A common thread in the FTC’s and DOJ's legal marauding is advancing theoretical or potential concerns of anticompetitiveness. The courts (including FTC’s own in-house administrative “court”) have insisted on evidence to substantiate Chairwoman Lina Khan’s and her allies’ speculative assertions.

The FTC alleged the Illumina-Grail tie-up would harm Grail’s competitors. The agency ignored the fact that Grail is a startup with a novel cancer blood test and no competitors in an emerging market. The FTC’s administrative law judge ruled against the commission, writing, “The Clayton Act protects competition, not competitors.”

Now the FTC and the Department of Justice have proposed onerous merger review guidelines. These appear intended to slow merger reviews way down, increase cost and time barriers for M&A deals, sweep in many more proposed mergers and discourage potential merging parties from combining.

The ante of extensive paperwork filing requirements just to get an initial review will jeopardize many constructive mergers and acquisitions from even being attempted.

Such a hard freeze of routine M&A will carry severe economic consequences, including keeping many a startup or early-stage firm from being acquired by a bigger firm.

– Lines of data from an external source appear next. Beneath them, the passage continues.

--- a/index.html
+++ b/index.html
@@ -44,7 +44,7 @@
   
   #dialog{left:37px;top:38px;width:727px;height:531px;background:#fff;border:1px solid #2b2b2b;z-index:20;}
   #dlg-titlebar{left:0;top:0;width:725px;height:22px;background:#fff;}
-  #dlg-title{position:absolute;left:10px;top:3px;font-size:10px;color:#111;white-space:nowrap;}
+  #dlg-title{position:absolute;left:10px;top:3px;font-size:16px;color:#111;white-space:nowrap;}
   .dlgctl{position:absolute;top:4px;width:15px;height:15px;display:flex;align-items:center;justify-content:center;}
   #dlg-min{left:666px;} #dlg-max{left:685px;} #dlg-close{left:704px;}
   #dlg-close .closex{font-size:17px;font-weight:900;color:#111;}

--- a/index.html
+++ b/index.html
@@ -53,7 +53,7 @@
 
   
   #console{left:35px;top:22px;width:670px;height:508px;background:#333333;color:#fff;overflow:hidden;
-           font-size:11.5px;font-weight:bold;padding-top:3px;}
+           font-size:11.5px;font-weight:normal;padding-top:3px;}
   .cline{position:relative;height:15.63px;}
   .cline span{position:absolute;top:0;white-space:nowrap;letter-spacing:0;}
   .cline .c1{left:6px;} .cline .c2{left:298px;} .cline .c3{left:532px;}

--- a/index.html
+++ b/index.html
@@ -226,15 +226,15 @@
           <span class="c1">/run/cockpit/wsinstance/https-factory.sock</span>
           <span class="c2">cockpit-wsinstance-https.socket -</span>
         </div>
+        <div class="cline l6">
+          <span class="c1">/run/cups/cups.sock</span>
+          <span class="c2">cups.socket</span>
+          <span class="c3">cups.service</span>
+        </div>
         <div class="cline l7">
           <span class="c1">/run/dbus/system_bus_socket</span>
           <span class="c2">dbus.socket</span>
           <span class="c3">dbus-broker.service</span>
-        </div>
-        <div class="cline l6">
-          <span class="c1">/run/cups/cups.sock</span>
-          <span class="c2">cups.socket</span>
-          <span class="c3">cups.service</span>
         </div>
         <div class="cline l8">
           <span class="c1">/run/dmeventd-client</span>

The smaller business won’t be able to scale up, lacking the practical resources to thrive, perhaps seeing its promising innovations never reach consumers.

The goal of the Biden administration, and Chairwoman Khan in particular, is borne out to be eradication of the Consumer Welfare Standard and imposition of far higher hurdles even for competitively neutral or consumer-beneficial tie-ups.

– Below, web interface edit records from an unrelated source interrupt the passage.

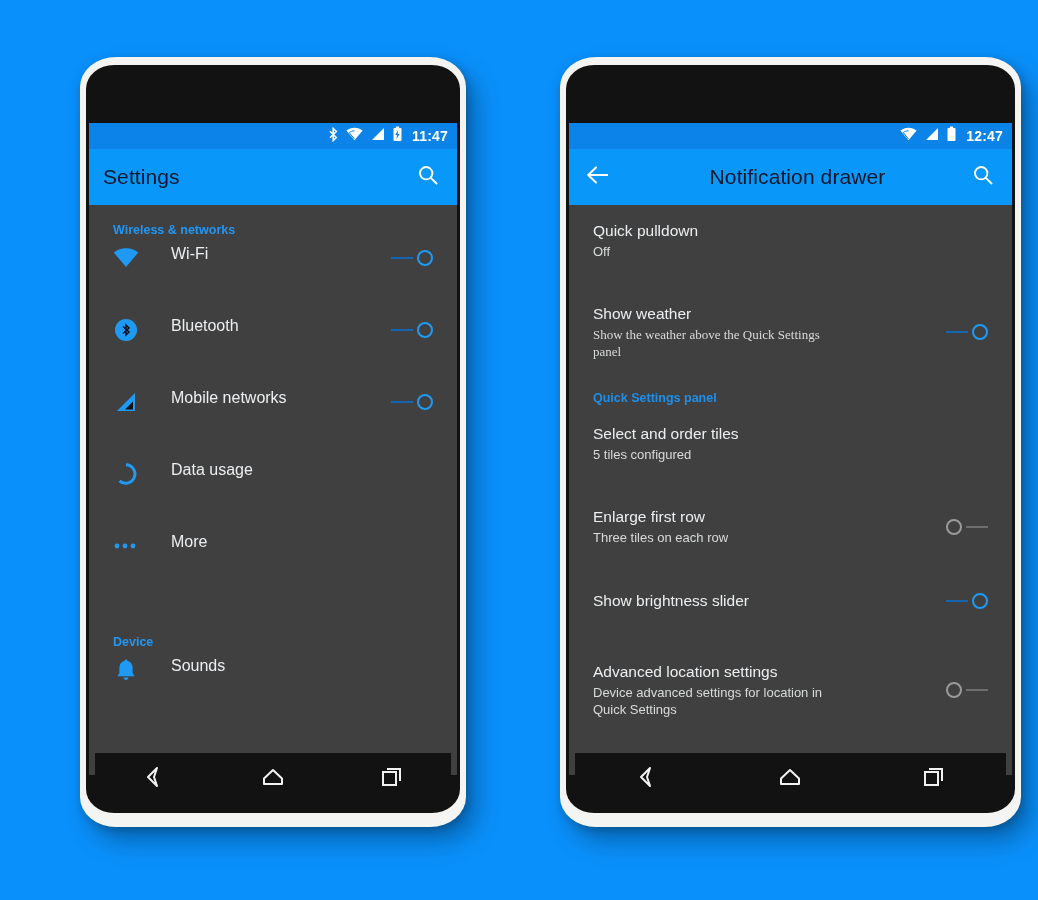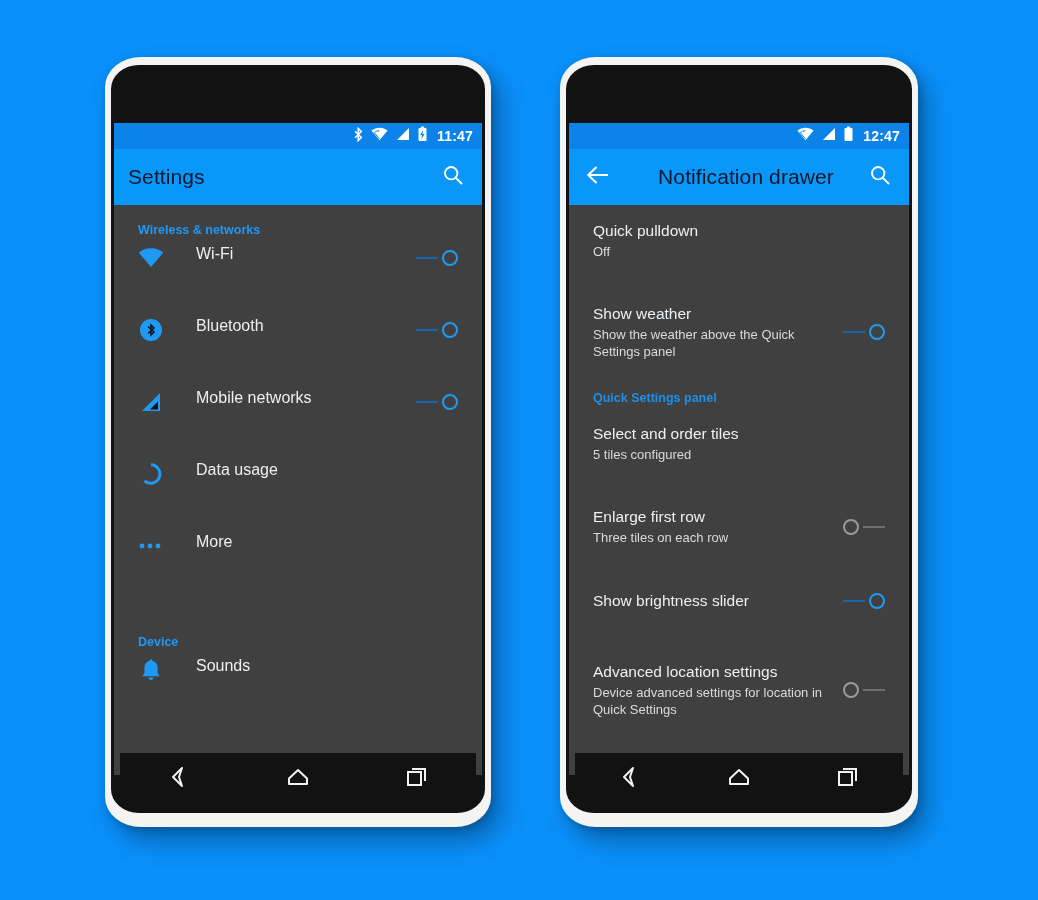--- a/index.html
+++ b/index.html
@@ -20,7 +20,7 @@
     border-radius: 36px / 30px;
     box-shadow: 10px 14px 26px rgba(0,0,0,0.30), 2px 3px 8px rgba(0,0,0,0.20);
   }
-  .phone.left  { left: 105px;  top: 57px; width: 386px; height: 770px; }
+  .phone.left  { left: 80px;  top: 57px; width: 386px; height: 770px; }
   .phone.right { left: 560px; top: 57px; width: 358px; height: 770px; }
 
   .bezel-inner {

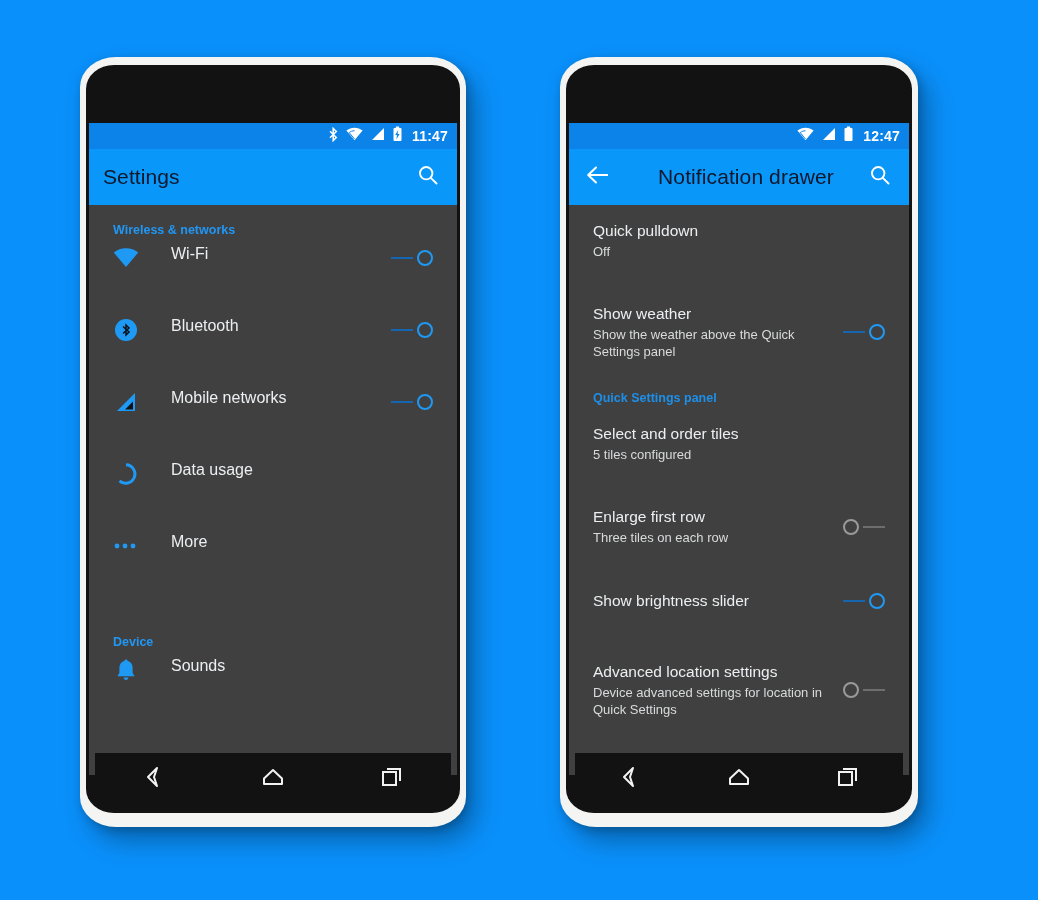--- a/index.html
+++ b/index.html
@@ -21,7 +21,7 @@
     box-shadow: 10px 14px 26px rgba(0,0,0,0.30), 2px 3px 8px rgba(0,0,0,0.20);
   }
   .phone.left  { left: 80px;  top: 57px; width: 386px; height: 770px; }
-  .phone.right { left: 560px; top: 57px; width: 358px; height: 770px; }
+  .phone.right { left: 560px; top: 57px; width: 461px; height: 770px; }
 
   .bezel-inner {
     position: absolute;

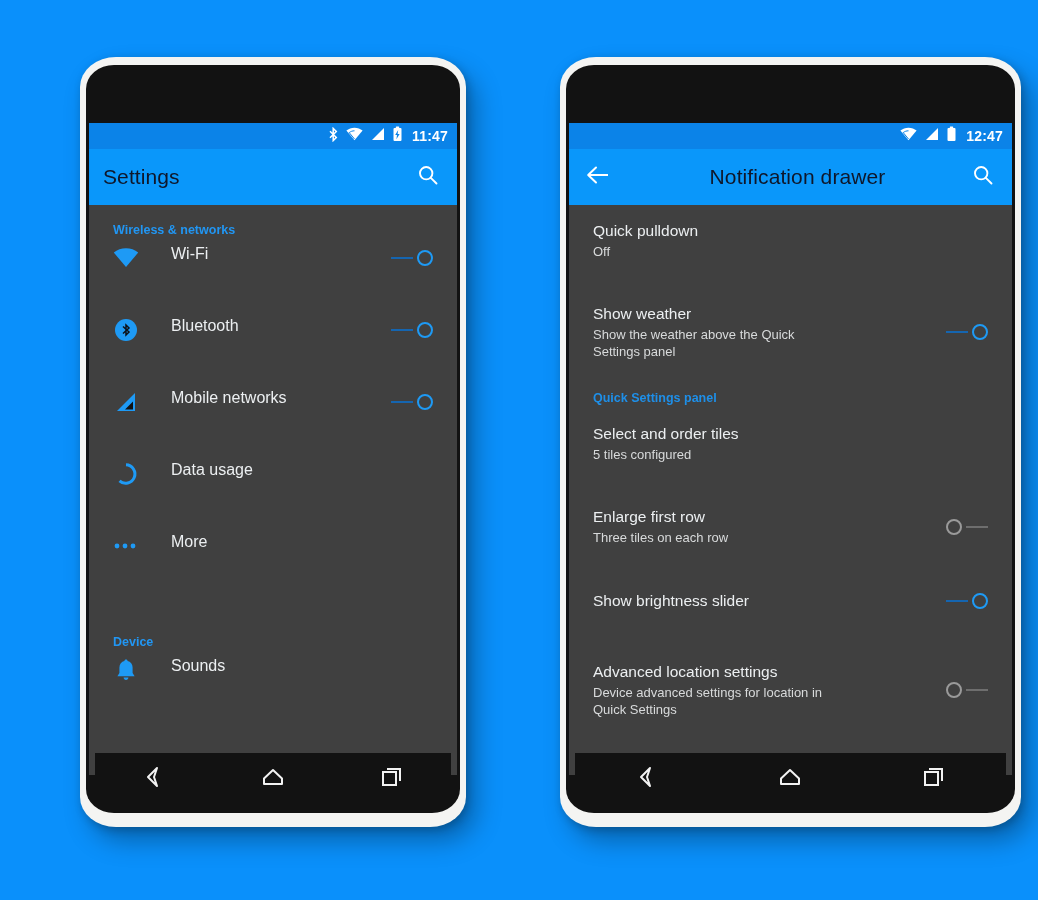--- a/index.html
+++ b/index.html
@@ -372,7 +372,7 @@
       <div class="row-text" style="margin-top:18px;">
         <div class="txtwrap">
           <div class="t1">Show weather</div>
-          <div class="t2" style="max-width:240px;">Show the weather above the Quick Settings panel</div>
+          <div class="t2" style="max-width:240px;font-family:Liberation Serif, serif;">Show the weather above the Quick Settings panel</div>
         </div>
         <span class="toggle on">
           <span class="track"></span>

President Biden’s 2021 executive order and pretty much everything the Khan FTC has done inject factors irrelevant to consumer welfare. The result: less freedom to benefit from the fruits of one’s labors. This new antitrust order assaults free enterprise, which incorporates private property rights in the economic sphere.

The Justice Brandeis model of the earlier part of the 20th century made antitrust jurisprudence malleable to the point of unpredictability and its being less tethered to the rule of law. Things like company bigness, labor market impacts, effects on competitors, etc. counted, with little concern for the welfare of consumers.

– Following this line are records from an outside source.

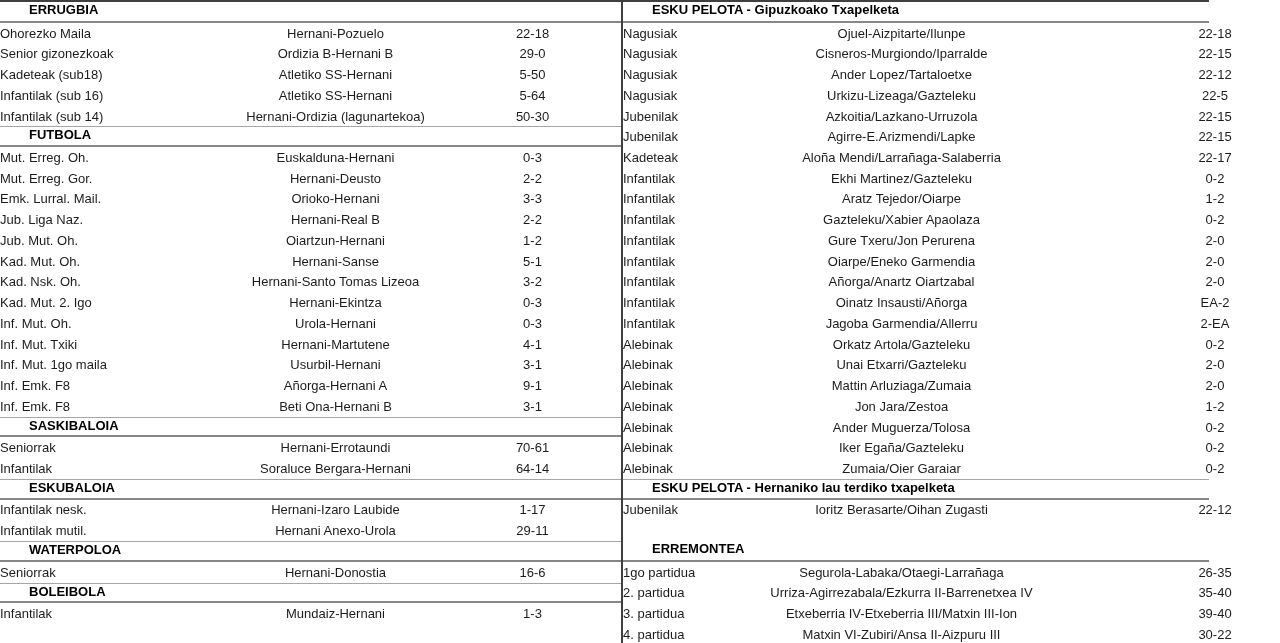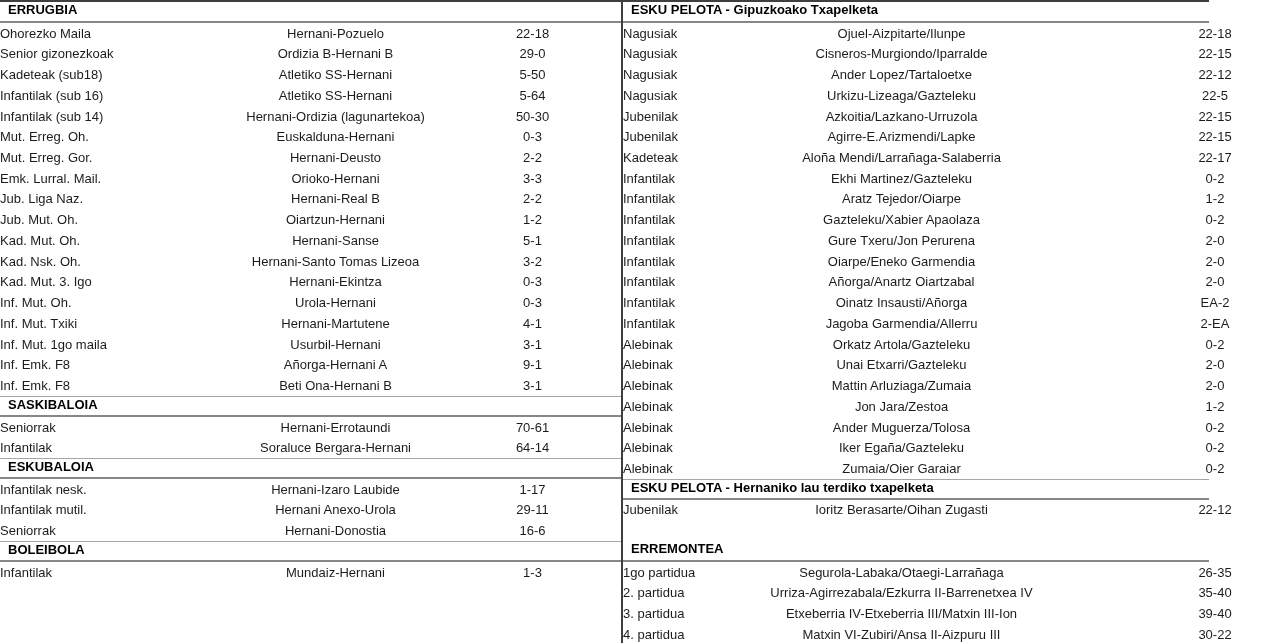--- a/index.html
+++ b/index.html
@@ -45,7 +45,7 @@
     color:var(--header-text);
     white-space:nowrap;
   }
-  .header-row{border-bottom:2px solid var(--underline);}
+  .header-row{border-bottom:2px solid var(--underline);padding-left:21px;}
   .header-row.topline{border-top:1px solid var(--topline);}
   .cell{white-space:nowrap;}
   .cell.category{text-align:left;}

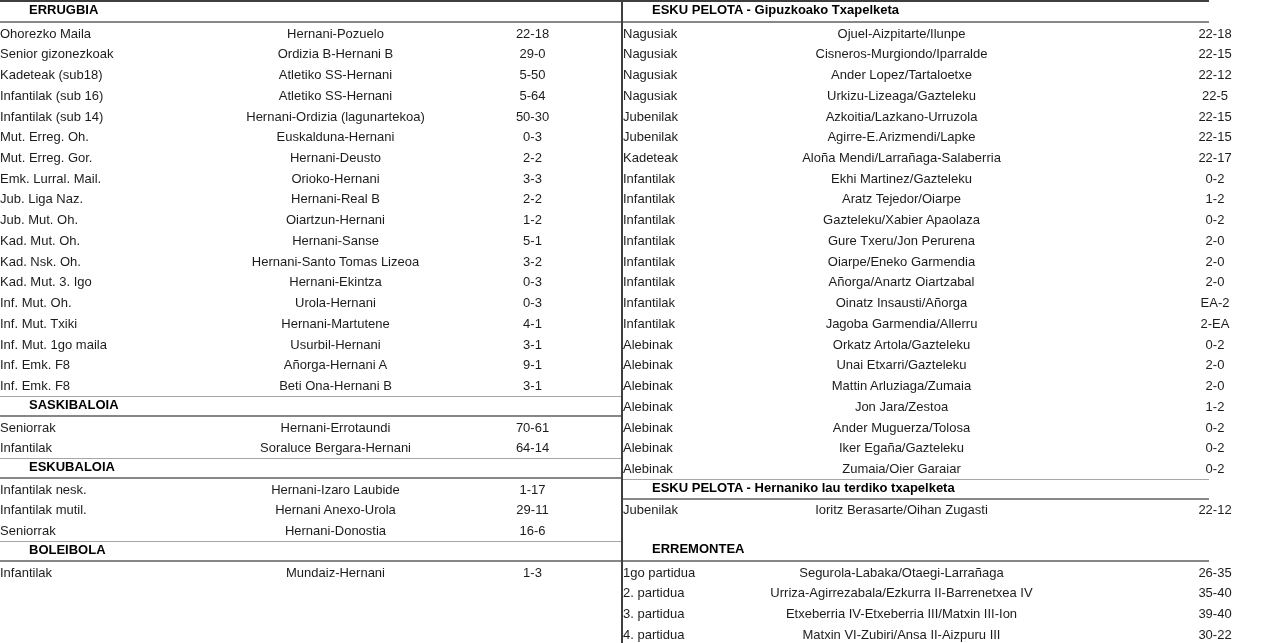--- a/index.html
+++ b/index.html
@@ -88,6 +88,9 @@
         <span class="cell match">Hernani-Ordizia (lagunartekoa)</span>
         <span class="cell score">50-30</span>
       </div>
+      <div class="row header-row topline">
+        <span class="title">FUTBOLA</span>
+      </div>
       <div class="row data-row">
         <span class="cell category">Mut. Erreg. Oh.</span>
         <span class="cell match">Euskalduna-Hernani</span>

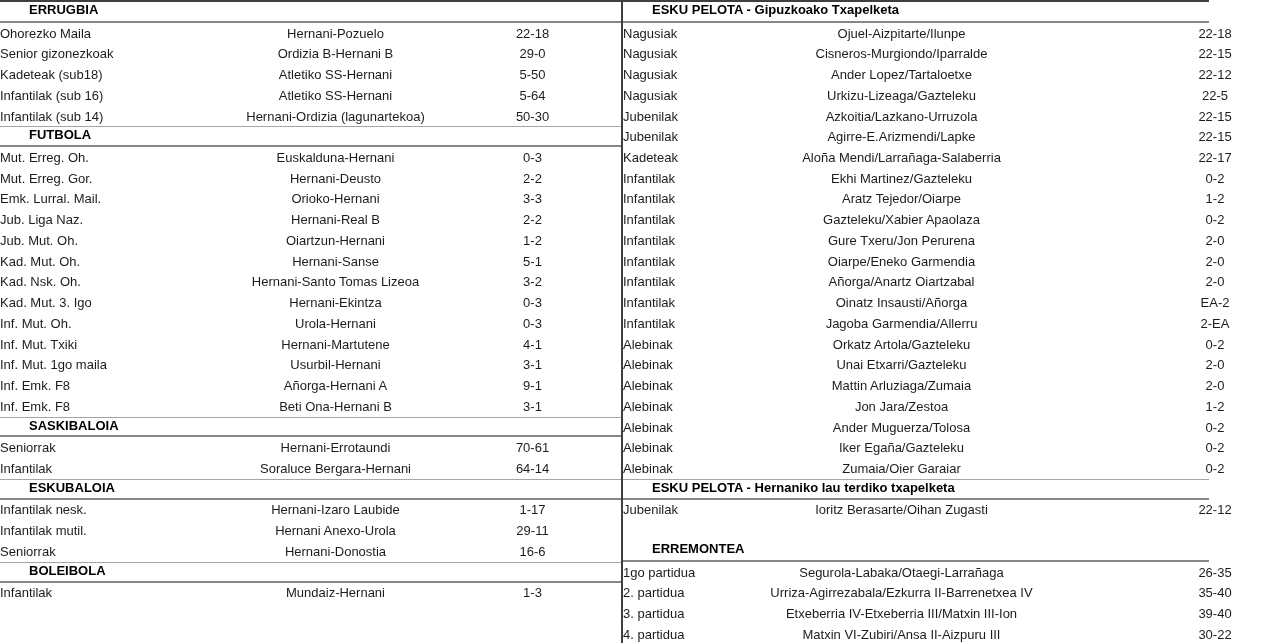--- a/index.html
+++ b/index.html
@@ -127,7 +127,7 @@
         <span class="cell score">3-2</span>
       </div>
       <div class="row data-row">
-        <span class="cell category">Kad. Mut. 3. Igo</span>
+        <span class="cell category">Kad. Mut. 2. Igo</span>
         <span class="cell match">Hernani-Ekintza</span>
         <span class="cell score">0-3</span>
       </div>

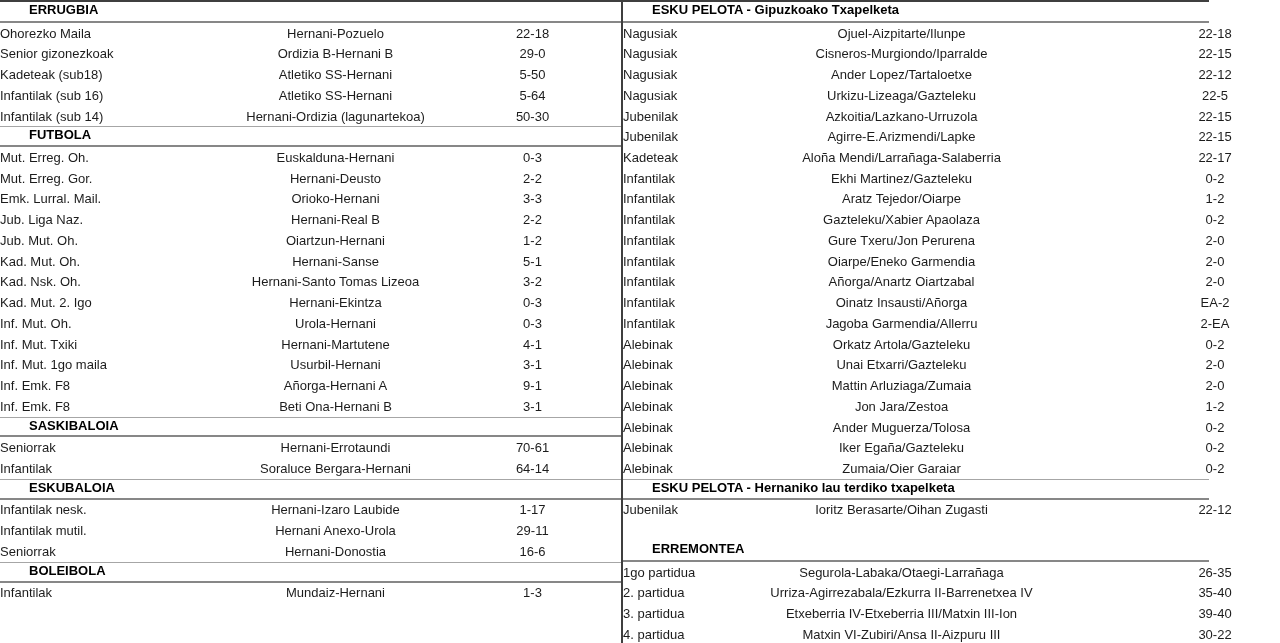--- a/index.html
+++ b/index.html
@@ -182,6 +182,9 @@
         <span class="cell match">Hernani Anexo-Urola</span>
         <span class="cell score">29-11</span>
       </div>
+      <div class="row header-row topline">
+        <span class="title">WATERPOLOA</span>
+      </div>
       <div class="row data-row">
         <span class="cell category">Seniorrak</span>
         <span class="cell match">Hernani-Donostia</span>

That changed in the 1970s and 1980s, as courts adopted objective standards like hard economic data, precisely defined markets and demonstrable consumer harm or benefit.

The Antitrust Division of the U.S. Justice Department has also taken an activist, neo-Brandeisian turn. But DOJ is constrained by greater accountability to Congress as a cabinet department. The FTC, like independent agencies in general, lacks sufficient accountability. The proof of this is in the pudding.

Upon resigning as the sole remaining Republican commissioner, Christine Wilson decried as one reason among many for her resignation the “antitrust enforcement policy statement [of November 2022] asserting that the FTC could ignore decades of court rulings and condemn essentially any business conduct that three unelected commissioners find distasteful.”

The U.S. House of Representatives has launched extensive oversight efforts of the FTC’s excesses. (See here, here, here, and here, for example.) Rep. Scott Fitzgerald (R-Wisc.) has proposed legislation to suspend the FTC’s powers when there isn’t at least one commissioner from the other political party (which has been the case since February).

It’s past time to force Chairwoman Khan, her colleagues and fellow travelers to clean up the mess they’ve made.